Sensors (Basel). 2024 Dec 23;24(24):8216. doi: 10.3390/s24248216.

Abstract

To address the difficulty in detecting workers' violation behaviors in electric power construction scenarios, this paper proposes an innovative method that integrates knowledge reasoning and progressive multi-level distillation techniques. First, standards, norms, and guidelines in the field of electric power construction are collected to build a comprehensive knowledge graph, aiming to provide accurate knowledge representation and normative analysis. Then, the knowledge graph is combined with the object-detection model in the form of triplets, where detected objects and their interactions are represented as subject-predicate-object relationship. These triplets are embedded into the model using an adaptive connection network, which dynamically weights the relevance of external knowledge to enhance detection accuracy. Furthermore, to enhance the model's performance, the paper designs a progressive multi-level distillation strategy. On one hand, knowledge transfer is conducted at the object level, region level, and global level, significantly reducing the loss of contextual information during distillation.
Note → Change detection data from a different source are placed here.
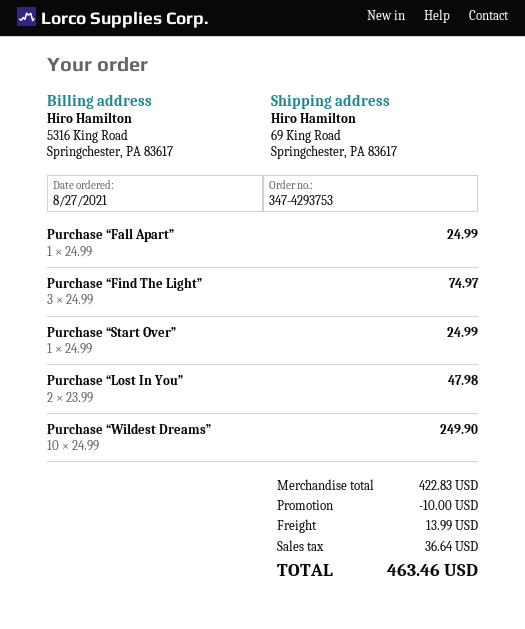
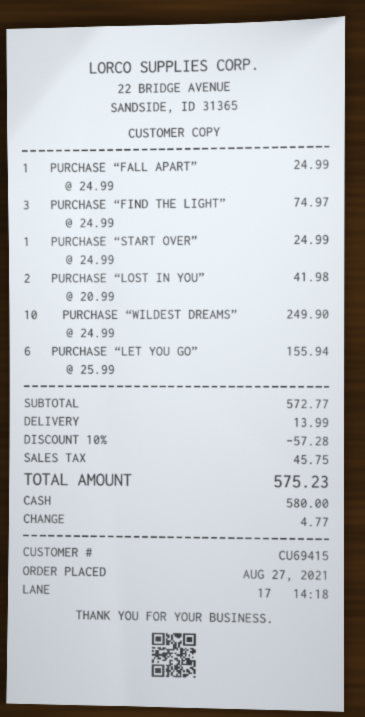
Purchase “Lost In You”: 2 x 23.99 = 47.98 -> 2 x 20.99 = 41.98
PURCHASE “LET YOU GO”: none -> 6 x 25.99 = 155.94
subtotal: 422.83 -> 572.77
discount: 10.00 -> 57.28
tax: 36.64 -> 45.75
total: 463.46 -> 575.23

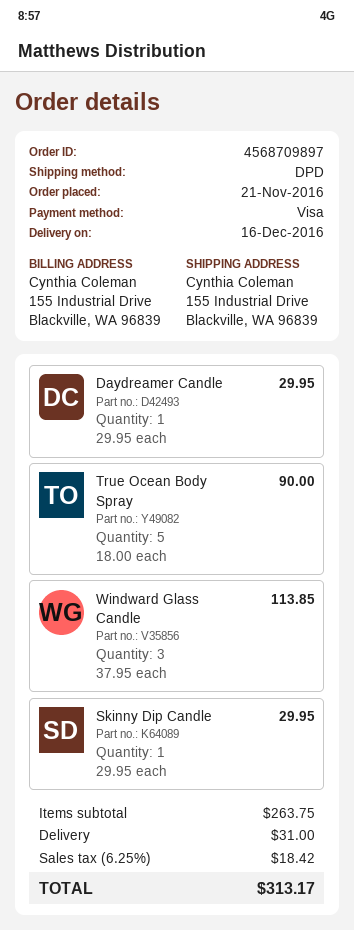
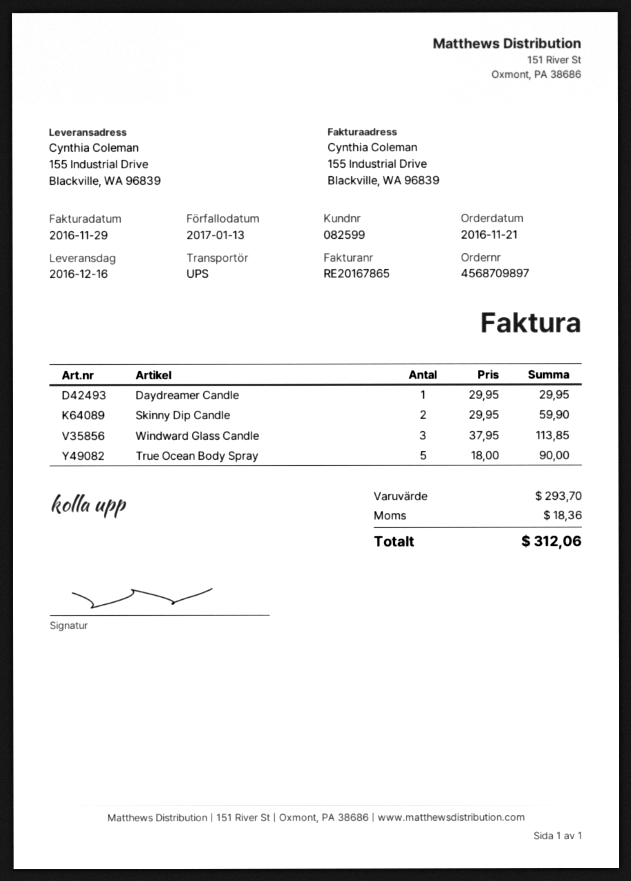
shipping method: DPD -> UPS
Skinny Dip Candle: 1 x 29.95 = 29.95 -> 2 x 29.95 = 59.90
subtotal: 263.75 -> 293.70
shipping: 31.00 -> none
tax: 18.42 -> 18.36
total: 313.17 -> 312.06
On the other hand, two teacher models of different scales are introduced, employing a two-stage distillation strategy where the advanced teacher guides the primary teacher in the first stage, and the primary teacher subsequently distills this knowledge to the student model in the second stage, effectively bridging the scale differences between the teacher and student models. Experimental results demonstrate that under the proposed method, the model size is reduced from 14.5 MB to 3.8 MB, and the floating-point operations (FLOPs) are reduced from 15.8 GFLOPs to 5.9 GFLOPs. Despite these optimizations, the AP50 reaches 92.4%, showing a 1.8% improvement compared to the original model. These results highlight the method's effectiveness in accurately detecting workers' violation behaviors, providing a quantitative basis for its superiority and offering a novel approach for safety management and monitoring at construction sites.

Keywords: electric power construction; knowledge reasoning; multi-level distillation; progressive distillation; violation detection.